X['text'] = X['text'].apply(clean_text)
X['keyword'] = X['keyword'].apply(clean_text)
X['location'] = X['location'].apply(clean_text)
test_df['text'] = test_df['text'].apply(clean_text)
test_df['keyword'] = test_df['keyword'].apply(clean_text)
test_df['location'] = test_df['location'].apply(clean_text)

### Concatinate the columns text

In [None]:
X['combined'] = '[KEYWORD] ' + X['keyword'] + ' [LOCATION] ' + X['location'] + ' [TEXT] ' + X['text']
test_df['combined'] = '[KEYWORD] ' + test_df['keyword'] + ' [LOCATION] ' + test_df['location'] + ' [TEXT] ' + test_df['text']

### Split dataset and Tokenization

In [None]:
# tokenizer = BertTokenizer.from_pretrained('bert-base-uncased')
tokenizer = RobertaTokenizer.from_pretrained('roberta-base')
def tokenize_texts(texts, labels=None):
    tokenized_data = tokenizer(texts, padding="max_length", truncation=True, return_tensors='pt')
    if labels is not None:
        return tokenized_data['input_ids'], tokenized_data['attention_mask'], torch.tensor(labels)
    return tokenized_data['input_ids'], tokenized_data['attention_mask']

X_train, X_val, y_train, y_val = train_test_split(X['combined'], y, test_size=0.2, random_state=42)
train_inputs, train_masks, train_labels = tokenize_texts(X_train.tolist(), y_train.tolist())
val_inputs, val_masks, val_labels = tokenize_texts(X_val.tolist(), y_val.tolist())
test_inputs, test_masks = tokenize_texts(test_df['combined'].tolist())



### Convert to Tensors

In [None]:
train_dataset = TensorDataset(train_inputs, train_masks, train_labels)
val_dataset = TensorDataset(val_inputs, val_masks, val_labels)
test_dataset = TensorDataset(test_inputs, test_masks)

### Prepare input data

In [None]:
train_loader = DataLoader(train_dataset, batch_size=32, shuffle=True)
val_loader = DataLoader(val_dataset, batch_size=32, shuffle=False)

test_loader = DataLoader(test_dataset, batch_size=32, shuffle=False)

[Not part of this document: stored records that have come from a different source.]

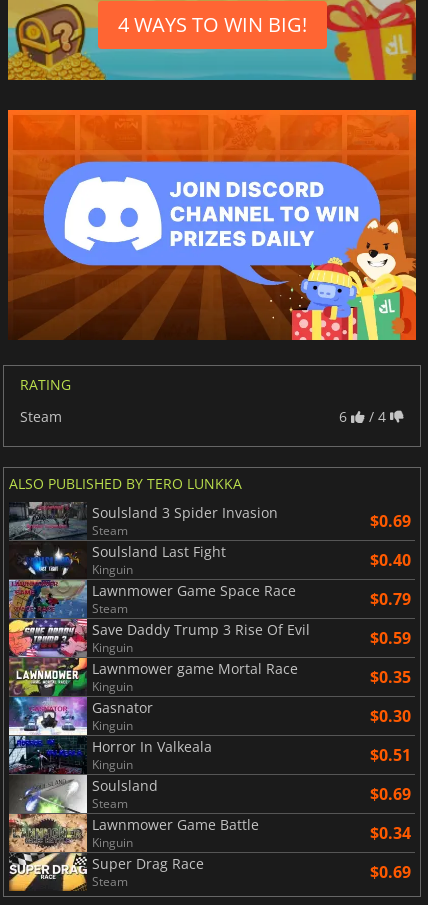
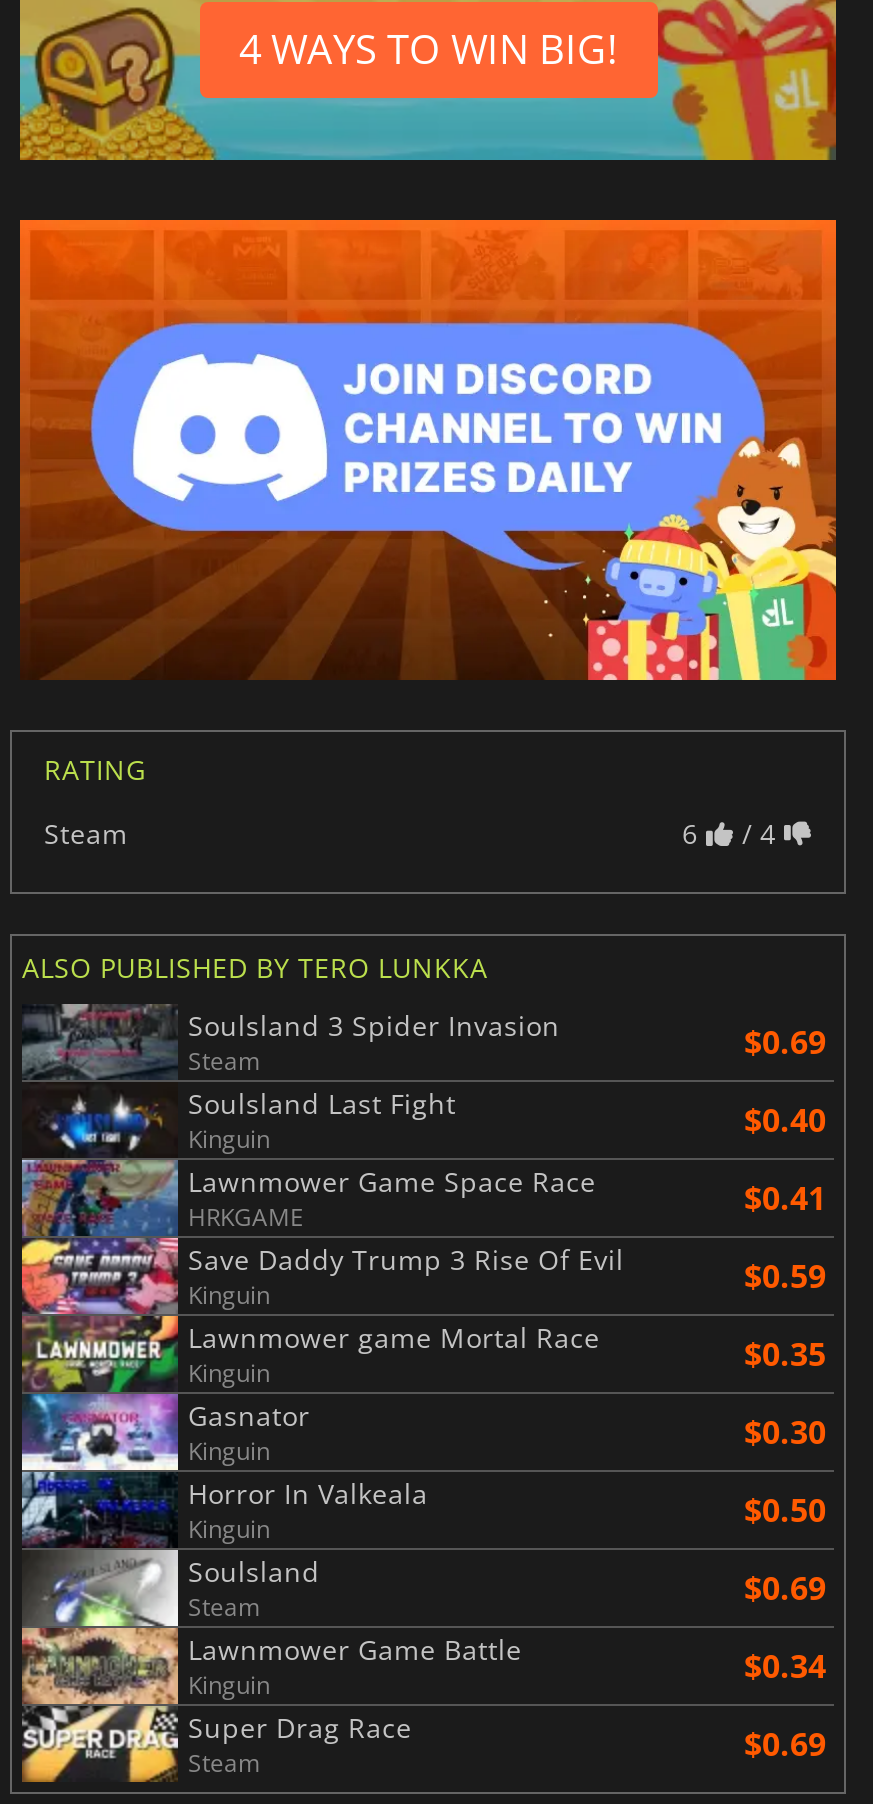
- Steam
- $0.79
+ HRKGAME
+ $0.41

- $0.51
+ $0.50
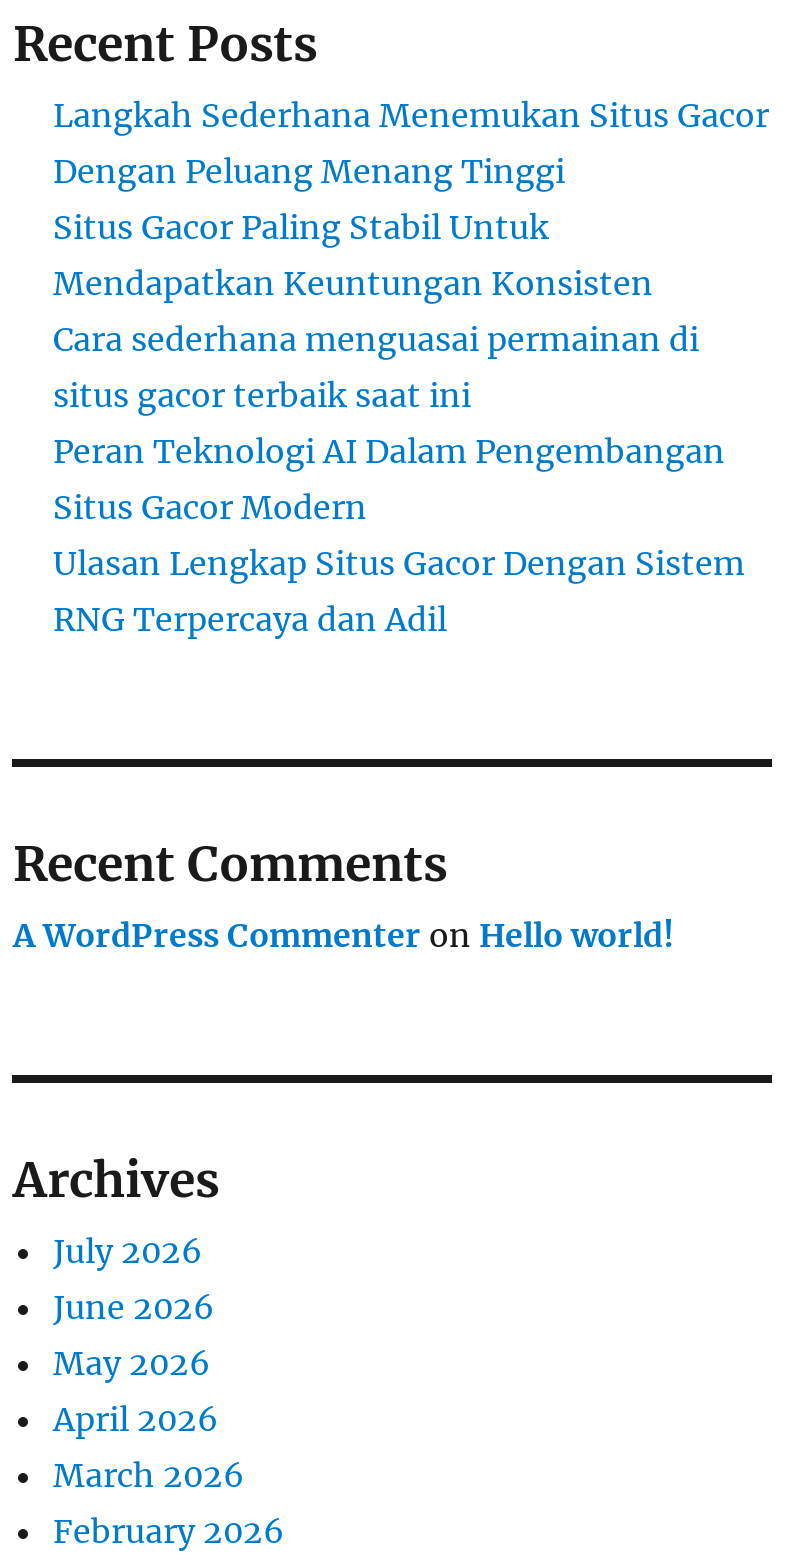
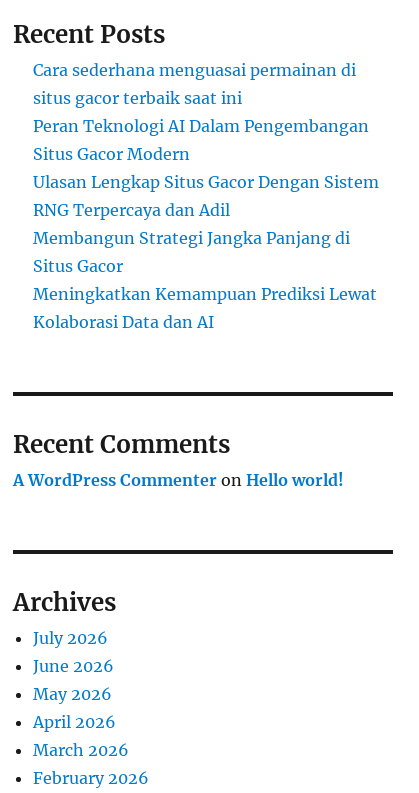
- Langkah Sederhana Menemukan Situs Gacor
- Dengan Peluang Menang Tinggi
- Situs Gacor Paling Stabil Untuk
- Mendapatkan Keuntungan Konsisten

moved up: Cara sederhana menguasai permainan di | situs gacor terbaik saat ini | Peran Teknologi AI Dalam Pengembangan | Situs Gacor Modern | Ulasan Lengkap Situs Gacor Dengan Sistem | RNG Terpercaya dan Adil

+ Membangun Strategi Jangka Panjang di
+ Situs Gacor
+ Meningkatkan Kemampuan Prediksi Lewat
+ Kolaborasi Data dan AI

### Load the pre-trained model

In [None]:
model = RobertaForSequenceClassification.from_pretrained('roberta-large', num_labels=2)
# Generate target modules
target_modules = []
for layer in range(24):
    for sub_module in ['query', 'key', 'value']:
        target_modules.append(f'roberta.encoder.layer.{layer}.attention.self.{sub_module}')

# Config Lora
lora_config = LoraConfig(
    target_modules=target_modules,
    r=4,  # rank of the low-rank approximation
    lora_alpha=128,  # scaling factor
    lora_dropout=0.1  # dropout rate for LoRA layers
)


### Wrap model with LoRA

In [None]:
lora_model = get_peft_model(model, lora_config)
# lora_model = DataParallel(lora_model)

### Enable GPU

In [None]:
device = torch.device('cuda' if torch.cuda.is_available() else 'cpu')
lora_model.to(device)

### Optimizer and Loss parameters

In [None]:
optimizer = torch.optim.Adam(lora_model.parameters(), lr=2e-5)
loss_fn = torch.nn.CrossEntropyLoss()

accumulation_steps = 1  # Number of steps to accumulate gradients
scaler = GradScaler()

step_scheduler = StepLR(optimizer, step_size=1, gamma=0.9)

### Model fine-tuning

In [None]:
# Training loop
epochs = 6
lora_model.train()

for epoch in range(epochs):
    total_loss = 0
    optimizer.zero_grad()

    for i, batch in enumerate(tqdm(train_loader, desc=f"Epoch {epoch+1}/{epochs}")):
        inputs, attention_masks, labels = batch
        inputs, attention_masks, labels = inputs.to(device), attention_masks.to(device), labels.to(device)

        with autocast():
            outputs = lora_model(input_ids=inputs, attention_mask=attention_masks).logits
            loss = loss_fn(outputs, labels) / accumulation_steps

        scaler.scale(loss).backward()

        if (i + 1) % accumulation_steps == 0:
            scaler.step(optimizer)
            scaler.update()
            optimizer.zero_grad()

        total_loss += loss.item() * accumulation_steps

    avg_train_loss = total_loss / len(train_loader)

    # Validation step
    lora_model.eval()
    val_loss = 0
    correct_predictions = 0
    total_predictions = 0
    with torch.no_grad():
        for batch in val_loader:
            inputs, attention_masks, labels = batch
            inputs, attention_masks, labels = inputs.to(device), attention_masks.to(device), labels.to(device)
            with autocast():
                outputs = lora_model(input_ids=inputs, attention_mask=attention_masks).logits
                loss = loss_fn(outputs, labels)
                val_loss += loss.item() * inputs.size(0)  # Sum up the batch loss

                # Calculate accuracy
                _, preds = torch.max(outputs, dim=1)
                correct_predictions += torch.sum(preds == labels)
                total_predictions += labels.size(0)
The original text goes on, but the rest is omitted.